[Aim of the task] The entries are to be duplicated exactly, though any picture in them must be omitted.

── Exercise inputs ──

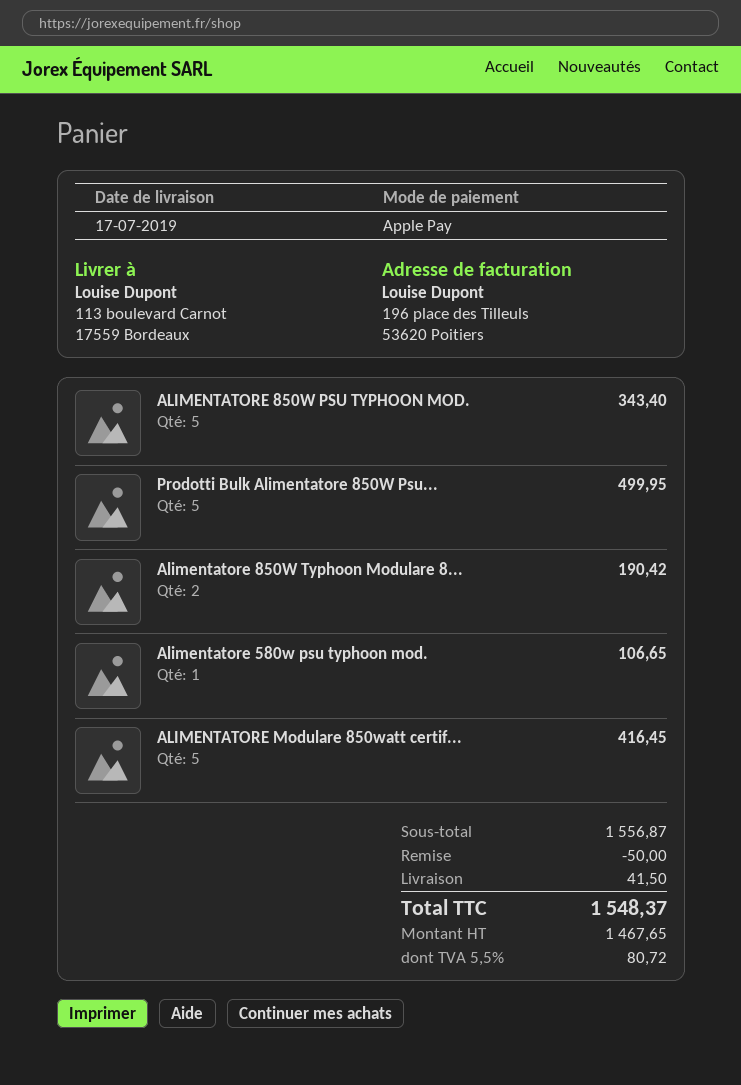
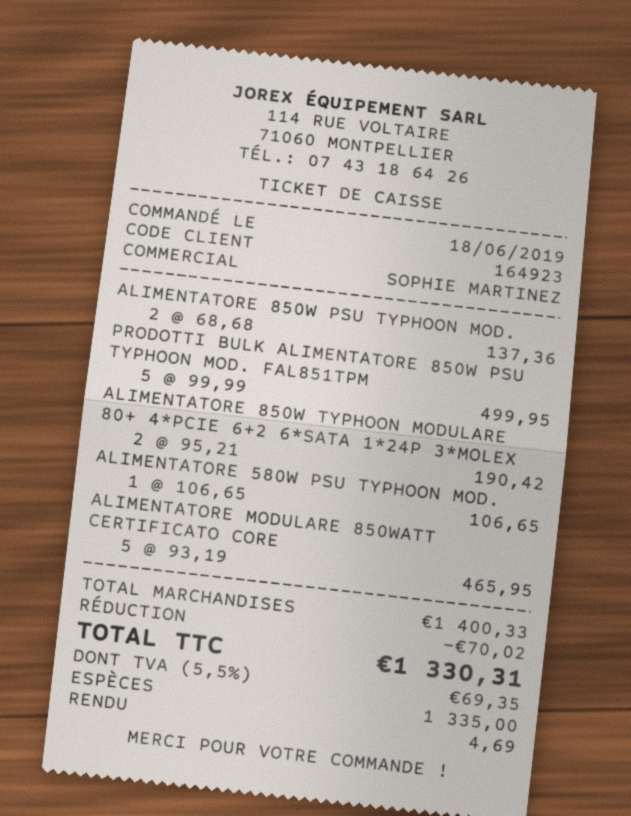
payment method: Apple Pay -> cash
ALIMENTATORE 850W PSU TYPHOON MOD.: 5 for 343.40 -> 2 for 137.36
ALIMENTATORE Modulare 850watt certif...: 5 for 416.45 -> 5 for 465.95
subtotal: 1556.87 -> 1400.33
discount: 50.00 -> 70.02
shipping: 41.50 -> none
tax: 5.5% = 80.72 -> 5.5% = 69.35
total: 1548.37 -> 1330.31

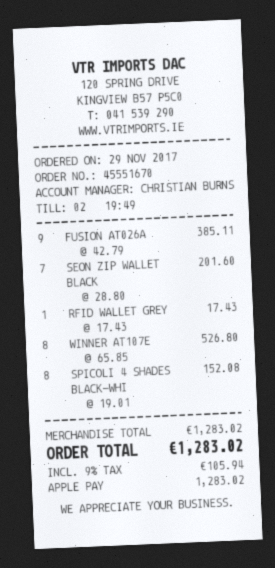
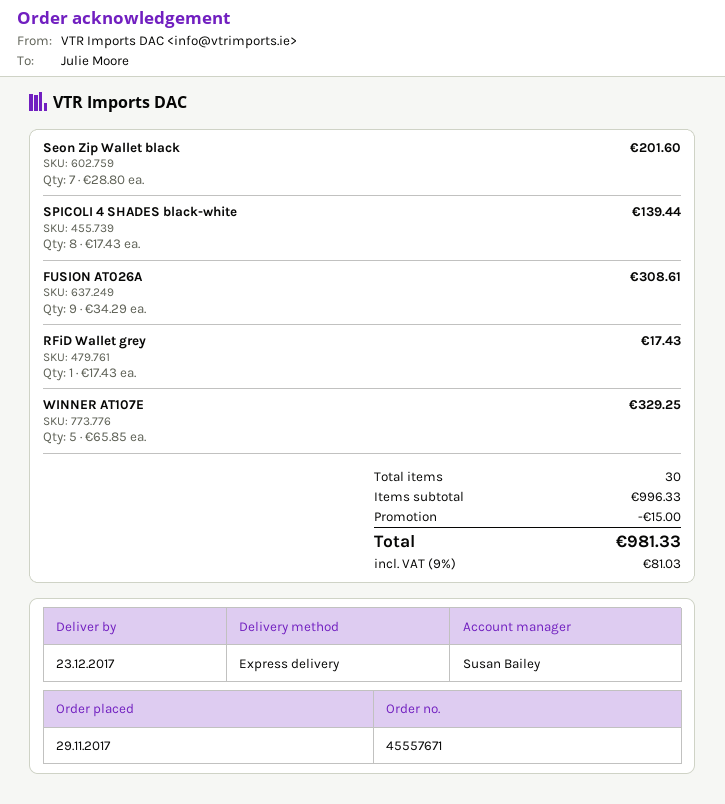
order number: 45551670 -> 45557671
sales rep: CHRISTIAN BURNS -> Susan Bailey
FUSION AT026A: 9 x 42.79 = 385.11 -> 9 x 34.29 = 308.61
WINNER AT107E: 8 x 65.85 = 526.80 -> 5 x 65.85 = 329.25
SPICOLI 4 SHADES BLACK-WHI: 8 x 19.01 = 152.08 -> 8 x 17.43 = 139.44
subtotal: 1283.02 -> 996.33
discount: none -> 15.00
tax: 9% = 105.94 -> 9% = 81.03
total: 1283.02 -> 981.33

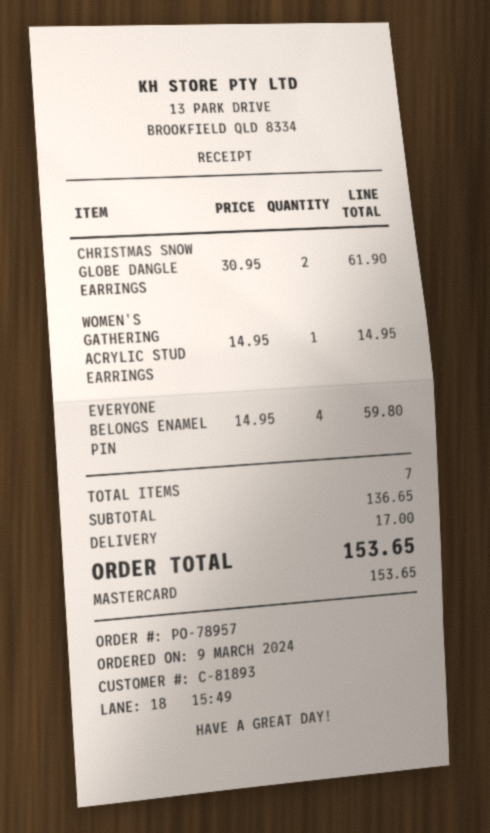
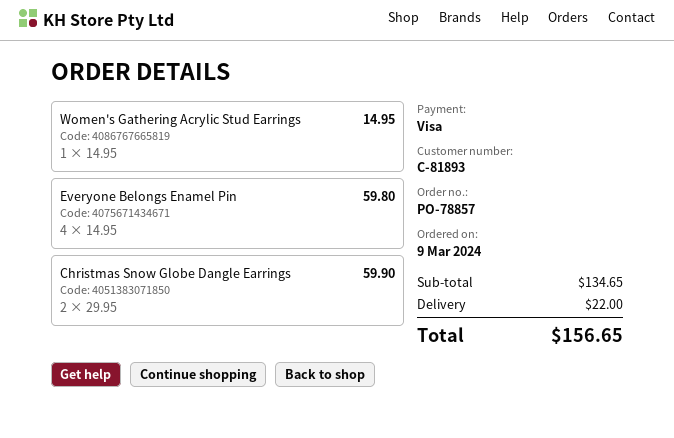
order number: PO-78957 -> PO-78857
payment method: Mastercard -> Visa
CHRISTMAS SNOW GLOBE DANGLE EARRINGS: 2 x 30.95 = 61.90 -> 2 x 29.95 = 59.90
subtotal: 136.65 -> 134.65
shipping: 17.00 -> 22.00
total: 153.65 -> 156.65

───

[Exercise response]
payment method: Apple Pay -> cash
ALIMENTATORE 850W PSU TYPHOON MOD.: 5 for 343.40 -> 2 for 137.36
ALIMENTATORE Modulare 850watt certif...: 5 for 416.45 -> 5 for 465.95
subtotal: 1556.87 -> 1400.33
discount: 50.00 -> 70.02
shipping: 41.50 -> none
tax: 5.5% = 80.72 -> 5.5% = 69.35
total: 1548.37 -> 1330.31

order number: 45551670 -> 45557671
sales rep: CHRISTIAN BURNS -> Susan Bailey
FUSION AT026A: 9 x 42.79 = 385.11 -> 9 x 34.29 = 308.61
WINNER AT107E: 8 x 65.85 = 526.80 -> 5 x 65.85 = 329.25
SPICOLI 4 SHADES BLACK-WHI: 8 x 19.01 = 152.08 -> 8 x 17.43 = 139.44
subtotal: 1283.02 -> 996.33
discount: none -> 15.00
tax: 9% = 105.94 -> 9% = 81.03
total: 1283.02 -> 981.33

order number: PO-78957 -> PO-78857
payment method: Mastercard -> Visa
CHRISTMAS SNOW GLOBE DANGLE EARRINGS: 2 x 30.95 = 61.90 -> 2 x 29.95 = 59.90
subtotal: 136.65 -> 134.65
shipping: 17.00 -> 22.00
total: 153.65 -> 156.65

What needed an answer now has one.